§ **Work instructions**: Give as output the line that contains "[918,562,955,577] bar: //", followed by every remaining line of the entries, unchanged and with nothing added.

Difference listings
....................
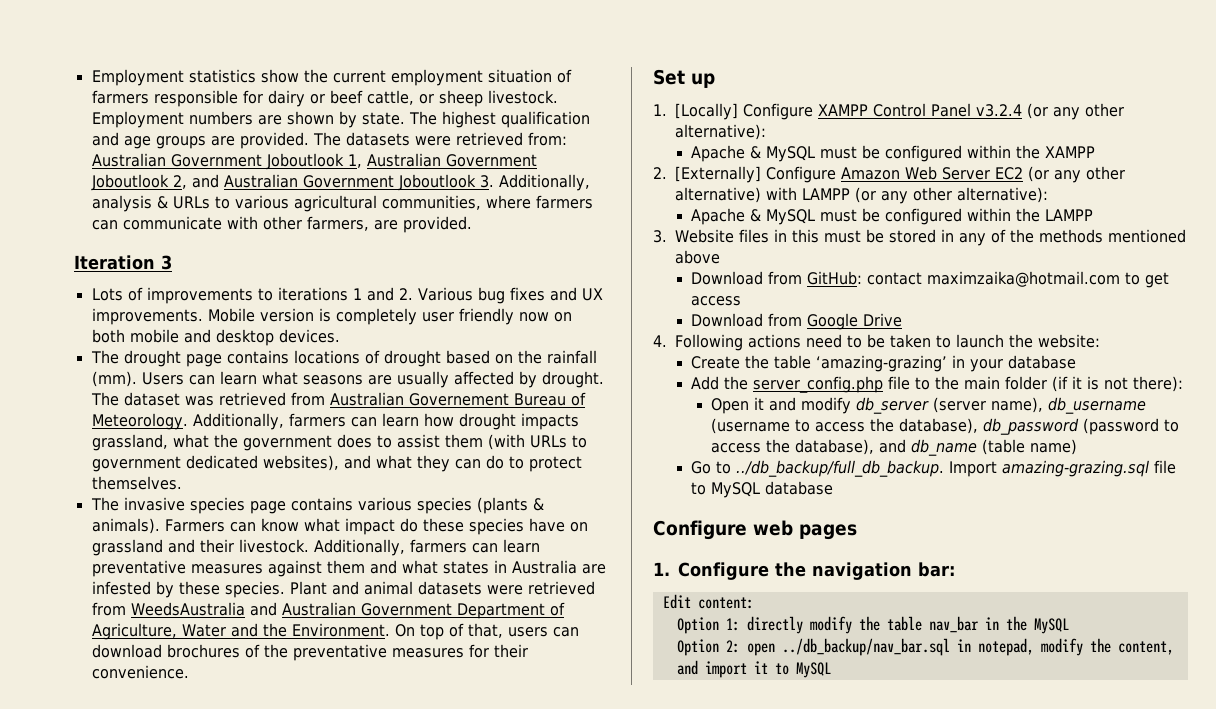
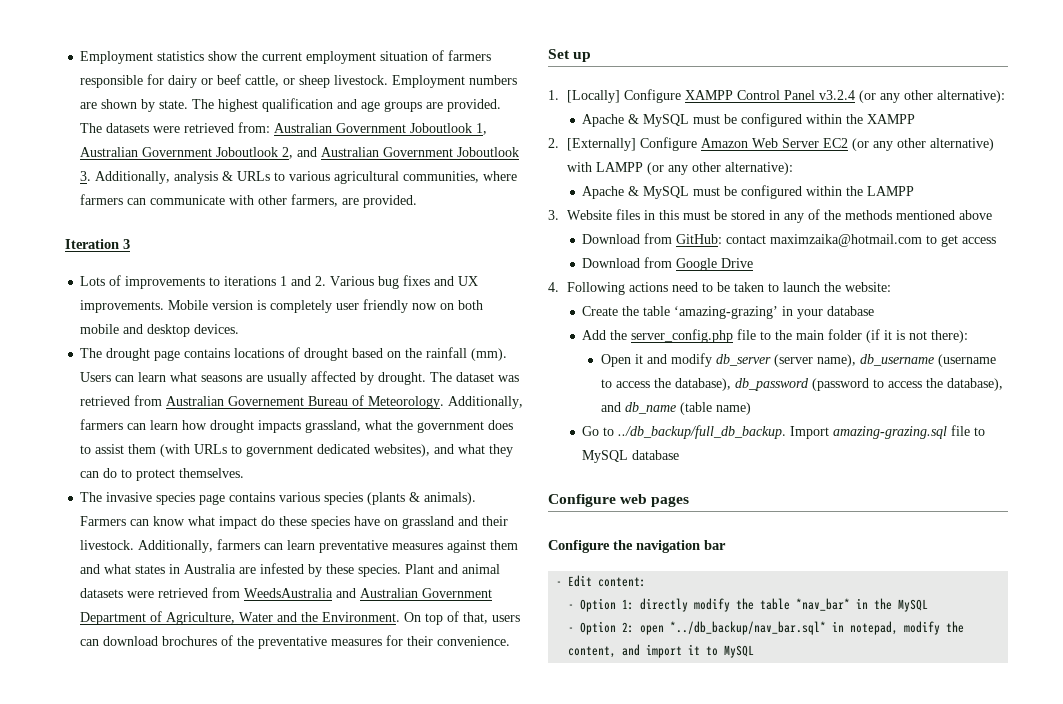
[653,562,670,576] 1. -> (690, 501) none
[918,562,955,577] bar: // -> [704,540,726,550] [556,581,563,586] bar // -
(754, 603) none -> [568,604,575,609] -
[928,616,979,633] nav_bar -> [796,598,851,611] *nav_bar*
(1069, 626) none -> [568,627,575,632] -
[781,638,950,656] ../db_backup/nav_bar.sql -> [670,621,827,635] *../db_backup/nav_bar.sql*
....................
§ **Exercise answer**:
[918,562,955,577] bar: // -> [704,540,726,550] [556,581,563,586] bar // -
(754, 603) none -> [568,604,575,609] -
[928,616,979,633] nav_bar -> [796,598,851,611] *nav_bar*
(1069, 626) none -> [568,627,575,632] -
[781,638,950,656] ../db_backup/nav_bar.sql -> [670,621,827,635] *../db_backup/nav_bar.sql*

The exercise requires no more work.